Cognition for Legal
The race is on to make (and sell to users) the first truly good search engine that deals well with concepts, such that a search for “dog bites man” would include results without the word “dog” or “bites” but that include “Pomeranian” and “attacks,” to give a very simple example. Natural language processing — or NLP — is not easy for machines to learn, of course. Not only must they have a decent thesaurus, but as well they should be able to parse a document and derive some sense of context so that the results of a “dog bites man treatment” search might differ appropriately from a “dog bites man penalty” search. And so on.
Cognition is one of the companies boasting a pretty effective NLP search technology. (Others worth looking at, if the topic interests you, are Powerset, [true knowledge] and Hakia.) What makes Cognition particularly interesting to us is that it has focused its efforts in the two specialized markets of law and medicine. LexisNexis uses Cognition technology within its Concordance case management product, and Cognition offers it to individual law firms as well.

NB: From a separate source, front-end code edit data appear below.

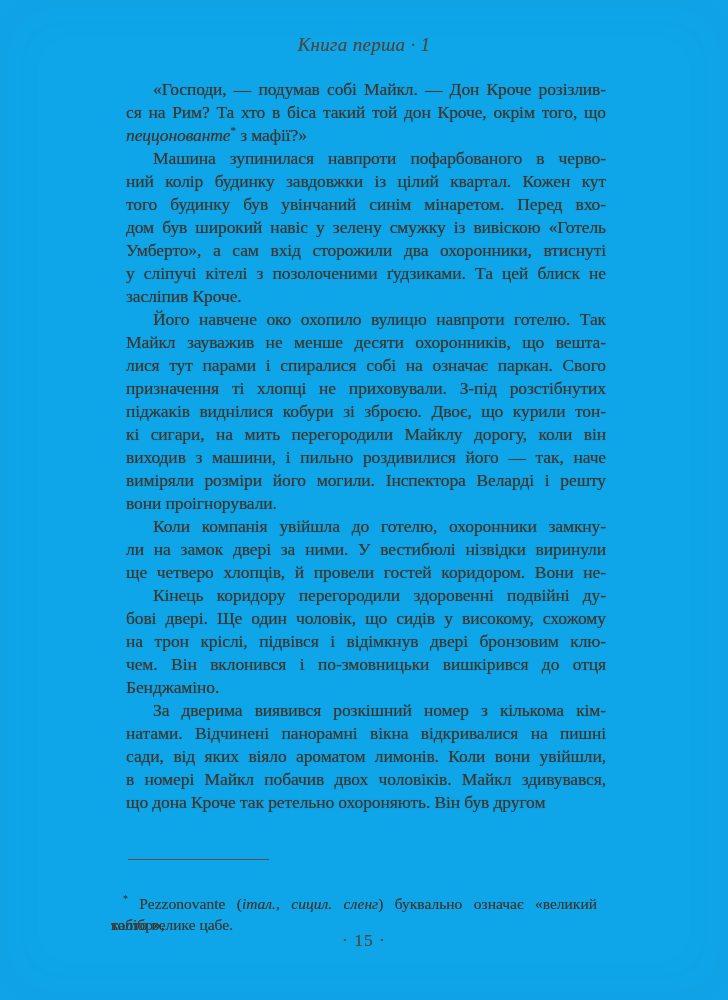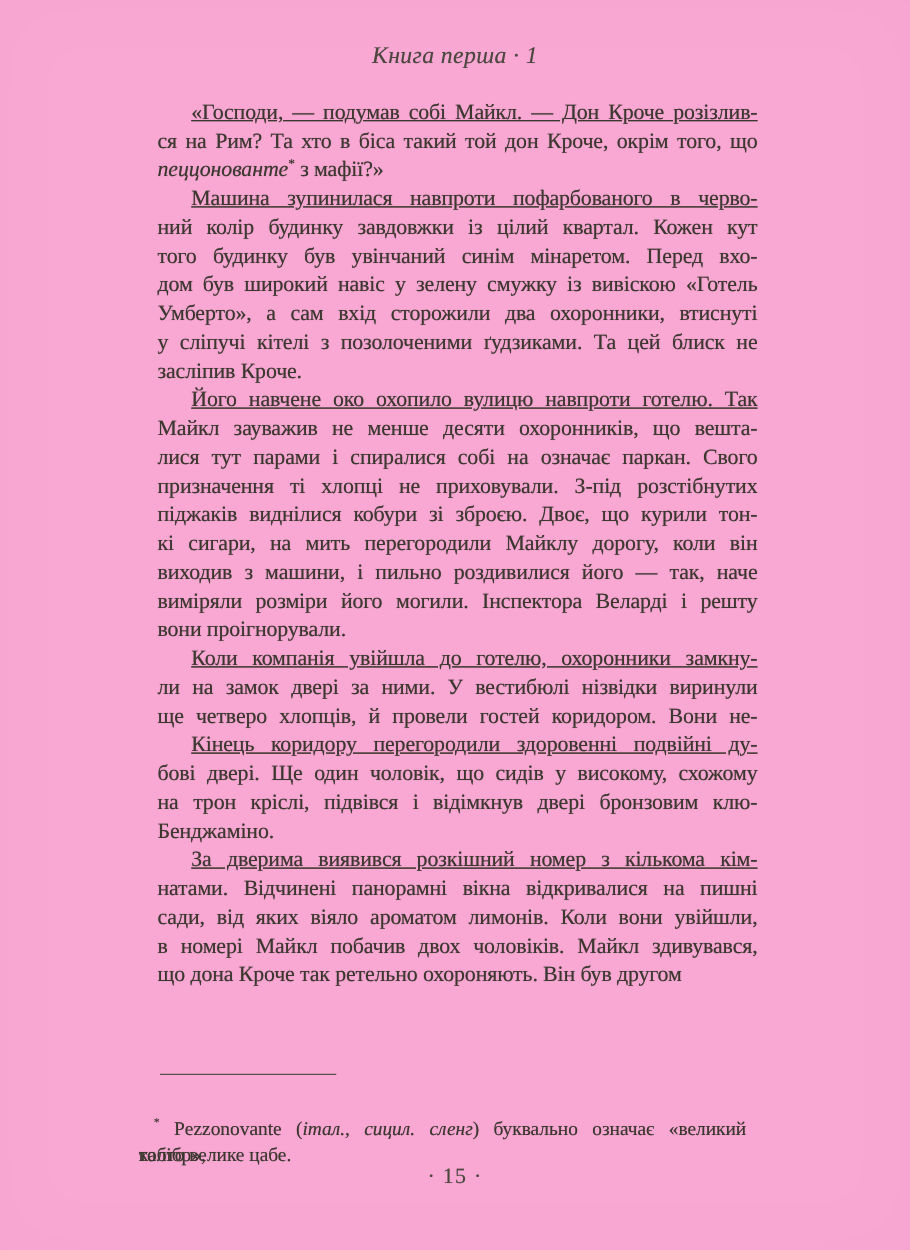"Книга перша · 1" .page { background: #f9a8d4 -> #0ea5e9 }
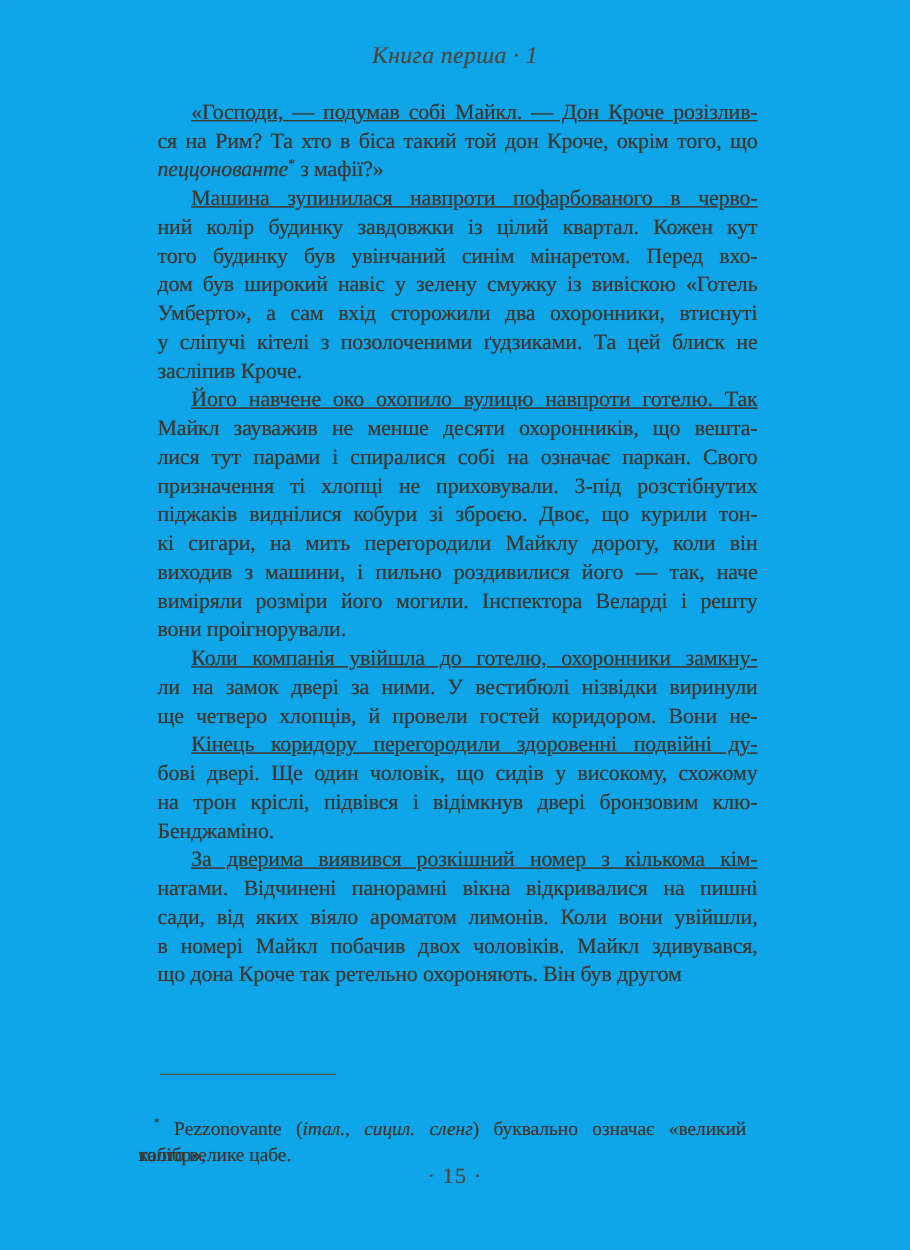"«Господи, — подумав собі Майкл." .line.par-first { text-decoration: underline -> none }
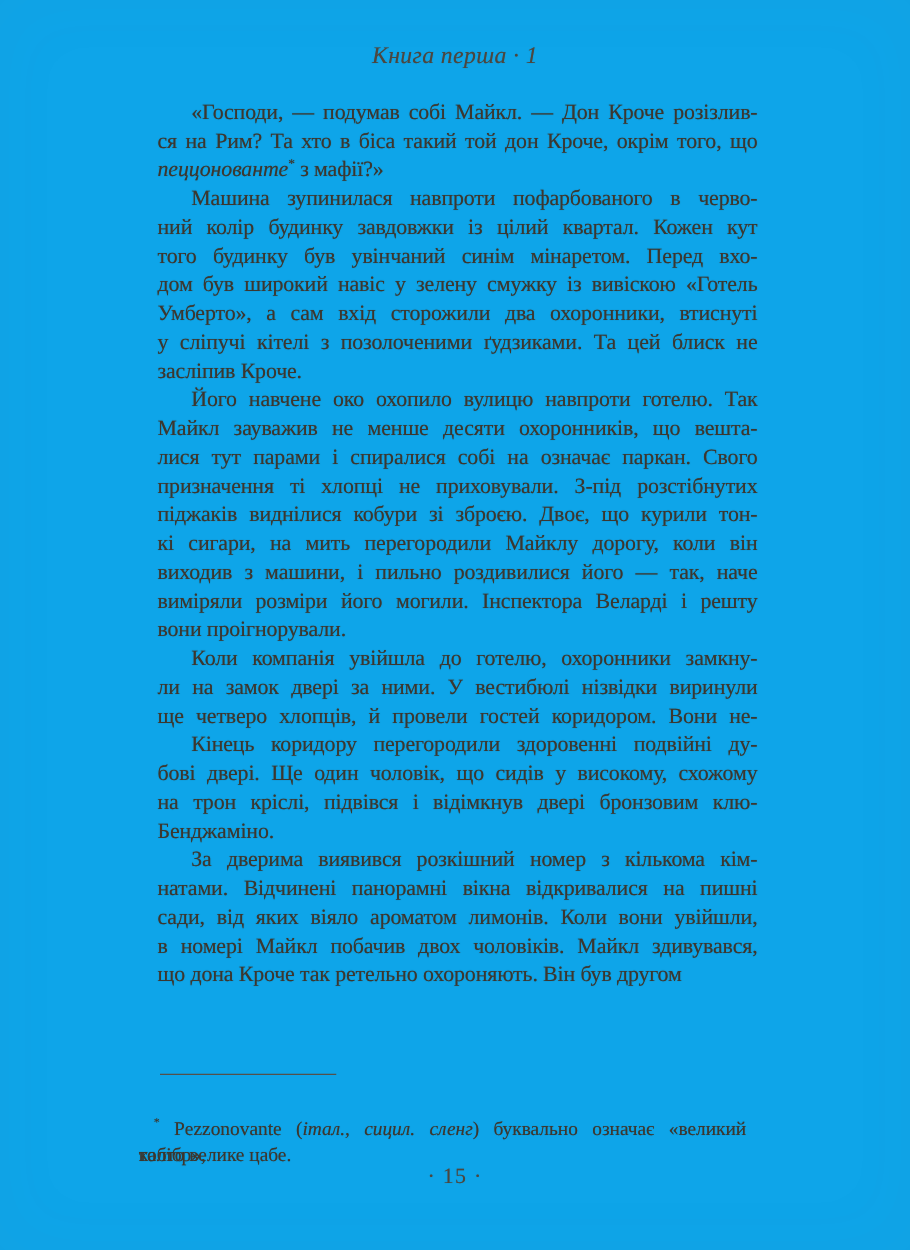"чем. Він вклонився і по-змовницьки" div.line { html: none -> <div><span>чем. Він вклонився і по-змовницьки вишкірився до отця</span></div> }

You can give it a spin to see how it compares with a straight-up Google search or your best Boolean concoction: CaselawCognition searches a database containing U.S. federal courts of appeal and Supreme Court decisions [1950 to the present: PDF] made available online by Public.Resource.org. It might even save you a nickel or two by finding that pesky U.S. precedent quicker and for free.
Oh, and I have to say that a search for “man bites dog” didn’t turn up anything really astonishing, though Rotweiler did figure once in the 19 results. Mind you, I could have shifted things, I suppose, if I’d played with one of the drop-down “meaning menus” for the words I used. As it was, “(domestic) canine” “male person or generic human” and “sink teeth into” were pretty much on point.